# Fraud detection pipeline using Graph Neural Network

### Content
1. Introduction
1. Load transaction data
2. Graph construction
3. GraphSage training
5. Classifiction and Prediction
6. Evaluation
7. Conclusion

### 1. Introduction
This workflow shows an application of a graph neural network for fraud detection in a credit card transaction graph. We use a transaction dataset that includes three types of nodes, `transaction`, `client`, and `merchant` nodes. We use `GraphSAGE` along `XGBoost` to identify frauds in transactions. Since the graph is heterogeneous we employ HinSAGE a heterogeneous implementation of GraphSAGE.

First, GraphSAGE is trained separately to produce embedding of transaction nodes, then the embedding is fed to `XGBoost` classifier to identify fraud and nonfraud transactions. During the inference stage,  an embedding for a new transaction is computed from the trained GraphSAGE model and then feed to XGBoost model to get the anomaly scores.

### 2. Loading the Credit Card Transaction Data

In [1]:
%load_ext autoreload
%autoreload 2
import pandas as pd
import numpy as np
import os
import dgl
import numpy as np
import pandas as pd
import torch
import torch.nn as nn
from model import HeteroRGCN
from model import HinSAGE
from sklearn.metrics import accuracy_score
from sklearn.metrics import auc
from sklearn.metrics import average_precision_score
from sklearn.metrics import precision_recall_curve
from sklearn.metrics import roc_auc_score
from sklearn.metrics import roc_curve
from torchmetrics.functional import accuracy
from tqdm import trange
from xgboost import XGBClassifier
from training import (get_metrics, evaluate, init_loaders, build_fsi_graph,
                     map_node_id, prepare_data, save_model, train)


In [2]:
np.random.seed(1001)
torch.manual_seed(1001)

device = torch.device("cuda:0" if torch.cuda.is_available() else "cpu")

In [73]:
#device 

device(type='cuda', index=0)

##### Load traing and test dataset

In [3]:
# Replace training-data.csv and validation-data.csv with training & validation csv in dataset file.
TRAINING_DATA ='../../datasets/training-data/fraud-detection-training-data.csv'
VALIDATION_DATA = '../../datasets/validation-data/fraud-detection-validation-data.csv'
train_data = pd.read_csv(TRAINING_DATA)
inductive_data = pd.read_csv(VALIDATION_DATA)
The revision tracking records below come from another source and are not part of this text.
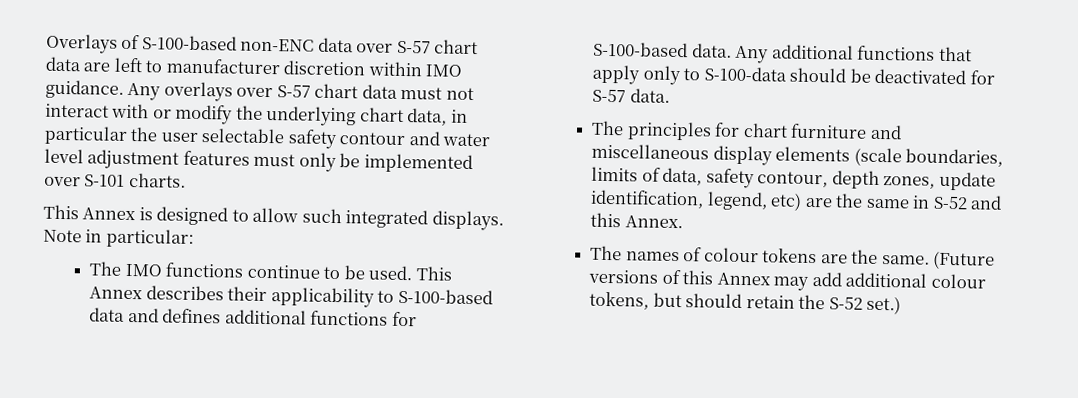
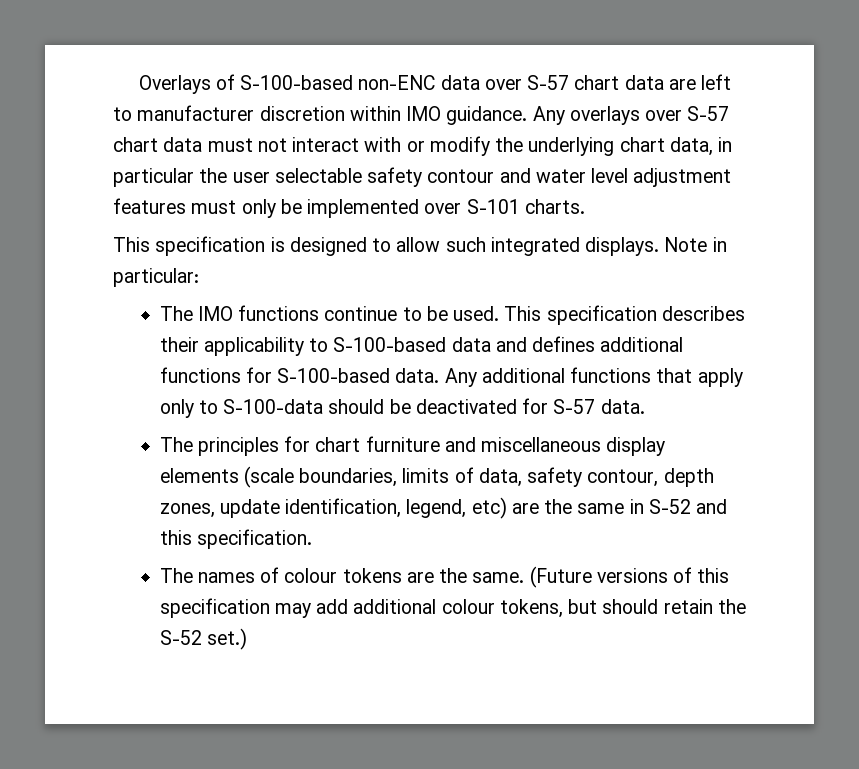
- This Annex is designed to allow such integrated displays.
+ This specification is designed to allow such integrated displays.
- This Annex describes their applicability to S-100-based data and defines additional functions for S-100-based data.
+ This specification describes their applicability to S-100-based data and defines additional functions for S-100-based data.
- The principles for chart furniture and miscellaneous display elements (scale boundaries, limits of data, safety contour, depth zones, update identification, legend, etc) are the same in S-52 and this Annex.
+ The principles for chart furniture and miscellaneous display elements (scale boundaries, limits of data, safety contour, depth zones, update identification, legend, etc) are the same in S-52 and this specification.
- (Future versions of this Annex may add additional colour tokens, but should retain the S-52 set.)
+ (Future versions of this specification may add additional colour tokens, but should retain the S-52 set.)

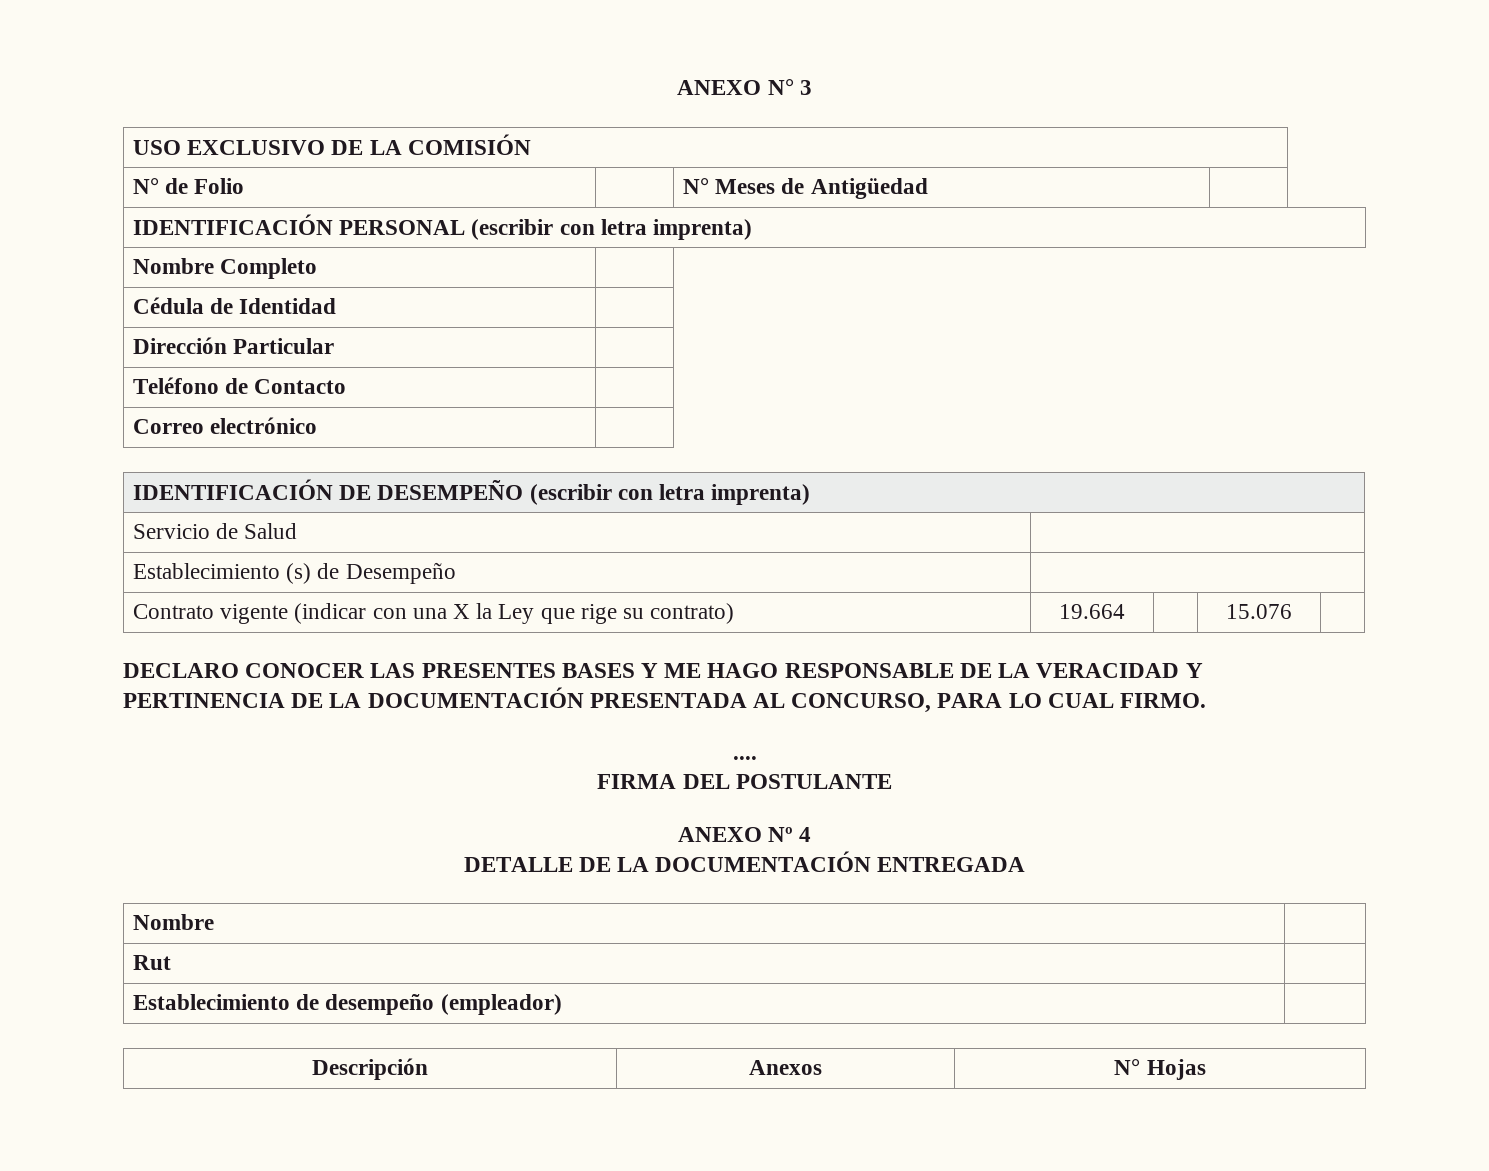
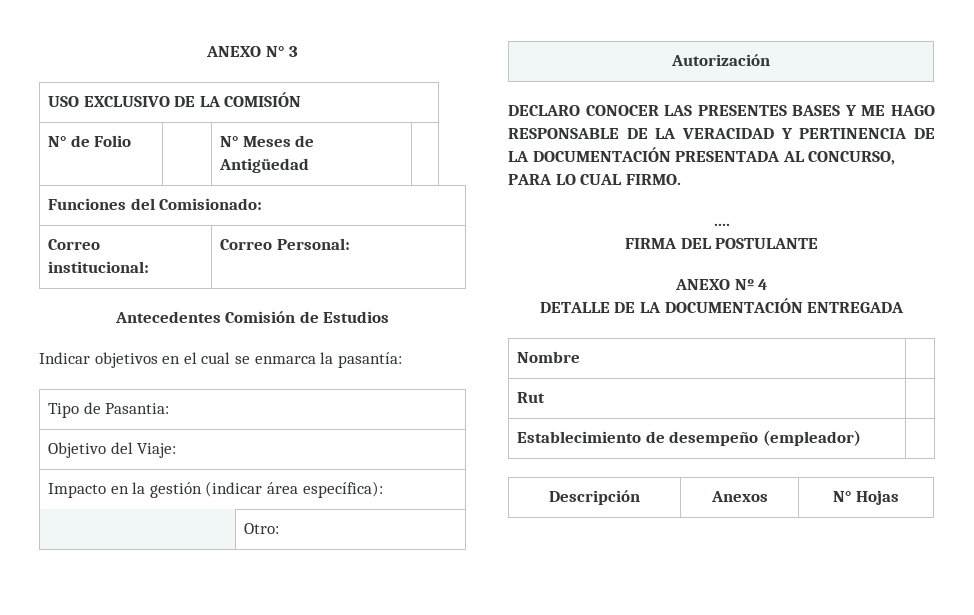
- IDENTIFICACIÓN PERSONAL (escribir con letra imprenta)
- Nombre Completo |
- Cédula de Identidad |
- Dirección Particular |
- Teléfono de Contacto |
- Correo electrónico |
- IDENTIFICACIÓN DE DESEMPEÑO (escribir con letra imprenta)
- Servicio de Salud |
- Establecimiento (s) de Desempeño |
- Contrato vigente (indicar con una X la Ley que rige su contrato) | 19.664 | | 15.076 |
+ Funciones del Comisionado:
+ Correo institucional: | Correo Personal:
+ Antecedentes Comisión de Estudios
+ Indicar objetivos en el cual se enmarca la pasantía:
+ Tipo de Pasantia:
+ Objetivo del Viaje:
+ Impacto en la gestión (indicar área específica):
+ | Otro:
+ Autorización

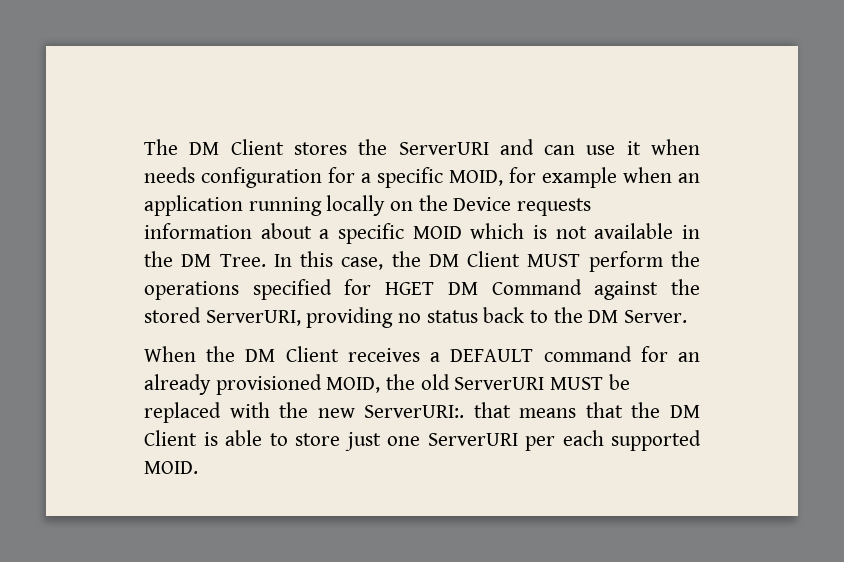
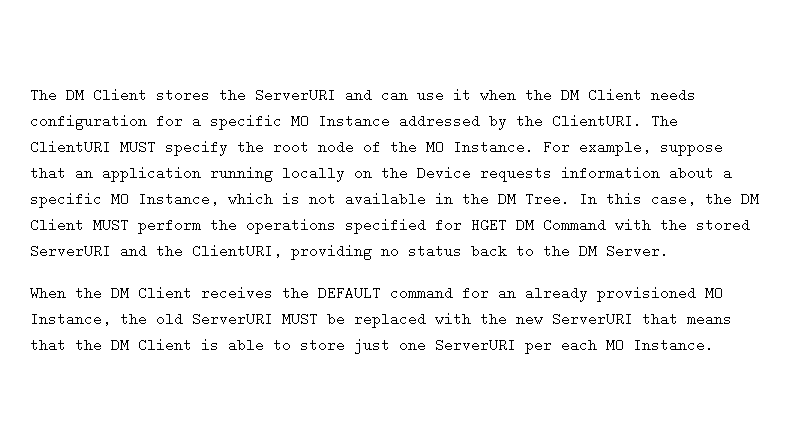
- The DM Client stores the ServerURI and can use it when needs configuration for a specific MOID, for example when an application running locally on the Device requests information about a specific MOID which is not available in the DM Tree.
+ The DM Client stores the ServerURI and can use it when the DM Client needs configuration for a specific MO Instance addressed by the ClientURI. The ClientURI MUST specify the root node of the MO Instance. For example, suppose that an application running locally on the Device requests information about a specific MO Instance, which is not available in the DM Tree.
- In this case, the DM Client MUST perform the operations specified for HGET DM Command against the stored ServerURI, providing no status back to the DM Server.
+ In this case, the DM Client MUST perform the operations specified for HGET DM Command with the stored ServerURI and the ClientURI, providing no status back to the DM Server.
- When the DM Client receives a DEFAULT command for an already provisioned MOID, the old ServerURI MUST be replaced with the new ServerURI:. that means that the DM Client is able to store just one ServerURI per each supported MOID.
+ When the DM Client receives the DEFAULT command for an already provisioned MO Instance, the old ServerURI MUST be replaced with the new ServerURI that means that the DM Client is able to store just one ServerURI per each MO Instance.

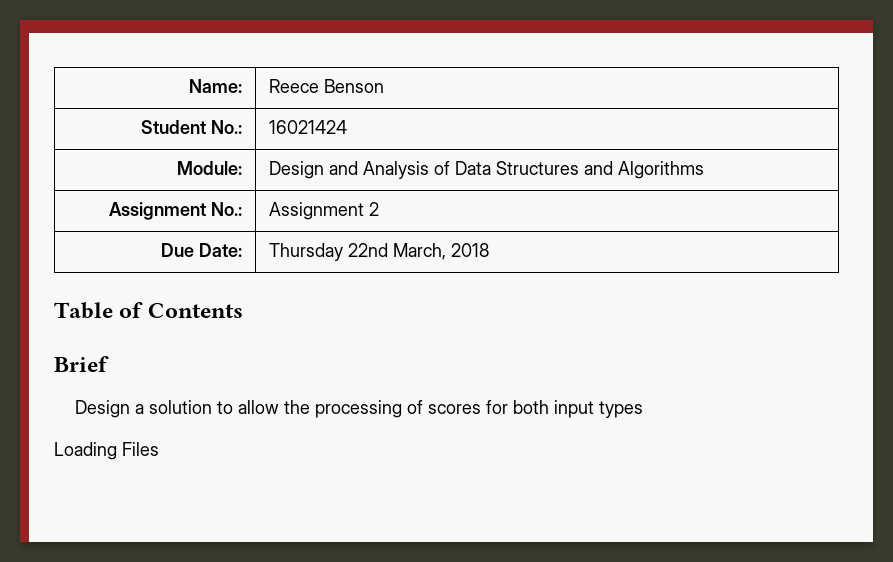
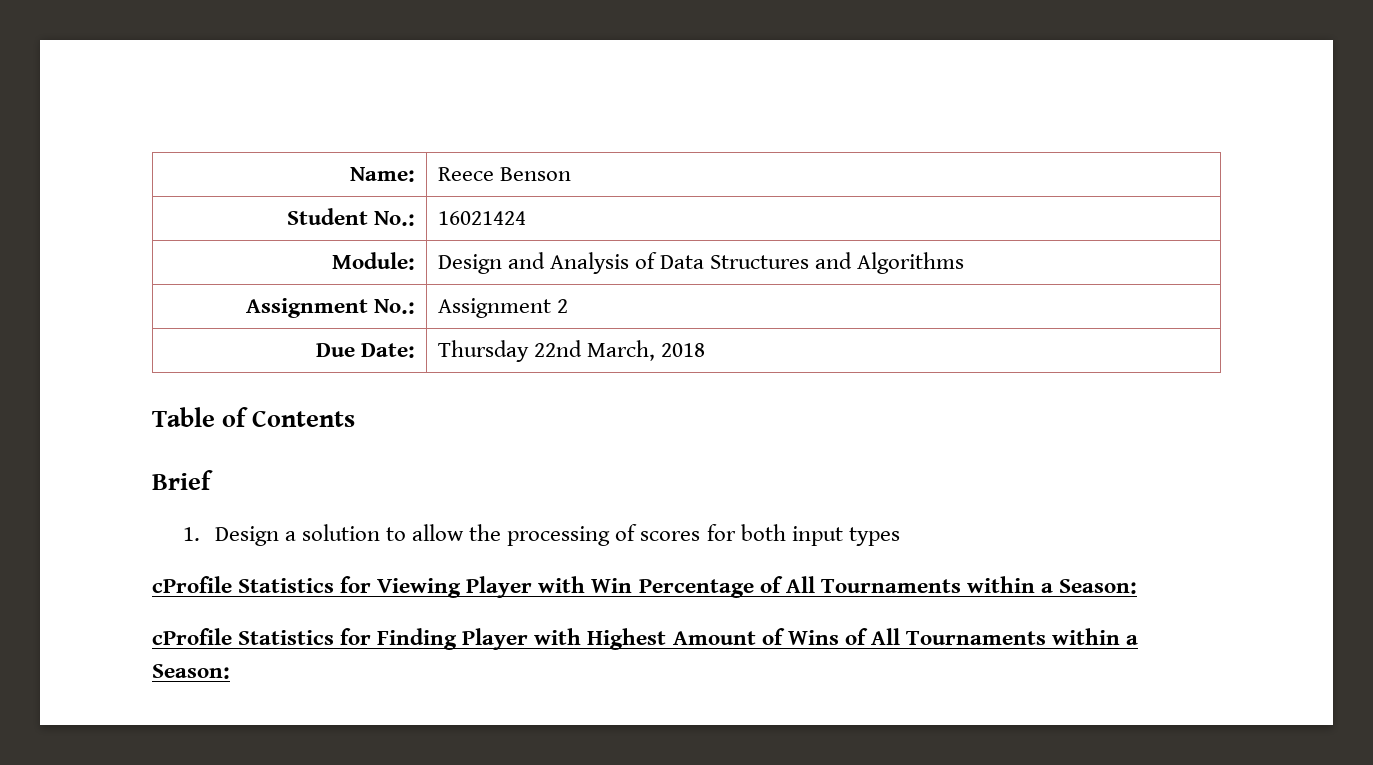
- Design a solution to allow the processing of scores for both input types
+ 1. Design a solution to allow the processing of scores for both input types
- Loading Files
+ cProfile Statistics for Viewing Player with Win Percentage of All Tournaments within a Season:
+ cProfile Statistics for Finding Player with Highest Amount of Wins of All Tournaments within a Season:

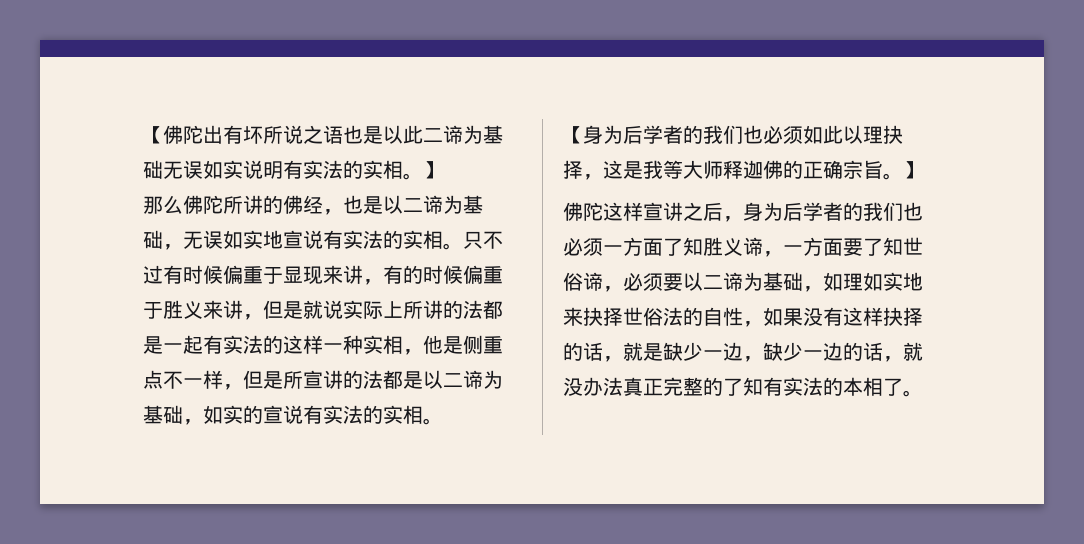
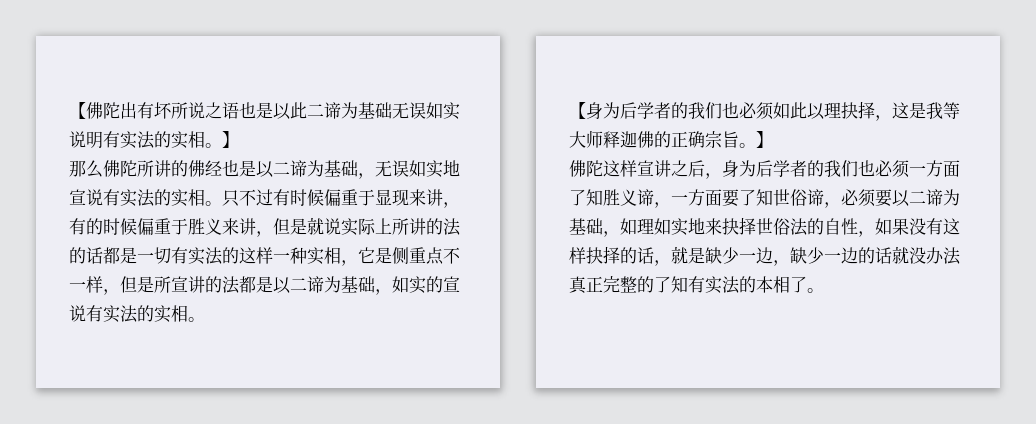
- 那么佛陀所讲的佛经，也是以二谛为基础，无误如实地宣说有实法的实相。
+ 那么佛陀所讲的佛经也是以二谛为基础，无误如实地宣说有实法的实相。
- 只不过有时候偏重于显现来讲，有的时候偏重于胜义来讲，但是就说实际上所讲的法都是一起有实法的这样一种实相，他是侧重点不一样，但是所宣讲的法都是以二谛为基础，如实的宣说有实法的实相。
+ 只不过有时候偏重于显现来讲，有的时候偏重于胜义来讲，但是就说实际上所讲的法的话都是一切有实法的这样一种实相，它是侧重点不一样，但是所宣讲的法都是以二谛为基础，如实的宣说有实法的实相。
- 佛陀这样宣讲之后，身为后学者的我们也必须一方面了知胜义谛，一方面要了知世俗谛，必须要以二谛为基础，如理如实地来抉择世俗法的自性，如果没有这样抉择的话，就是缺少一边，缺少一边的话，就没办法真正完整的了知有实法的本相了。
+ 佛陀这样宣讲之后，身为后学者的我们也必须一方面了知胜义谛，一方面要了知世俗谛，必须要以二谛为基础，如理如实地来抉择世俗法的自性，如果没有这样抉择的话，就是缺少一边，缺少一边的话就没办法真正完整的了知有实法的本相了。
Since the number of samples of training data is small we augment data using benign transaction examples from the original training samples. This increases the number of benign example and reduce the proportion of fraudulent transactions. This is similar to practical situation where frauds are few in proportion.

In [4]:
# Increase number of samples.
def augement_data(train_data=train_data, n=20):
    max_id = inductive_data.index.max()
    non_fraud = train_data[train_data['fraud_label'] == 0]
    
    non_fraud = non_fraud.drop(['index'], axis=1)
    df_fraud = pd.concat([non_fraud for i in range(n)])
    df_fraud.index = np.arange(1076, 1076 + df_fraud.shape[0])
    df_fraud['index'] = df_fraud.index
    
    return pd.concat((train_data, df_fraud))

In [5]:
train_data = augement_data(train_data, n=20)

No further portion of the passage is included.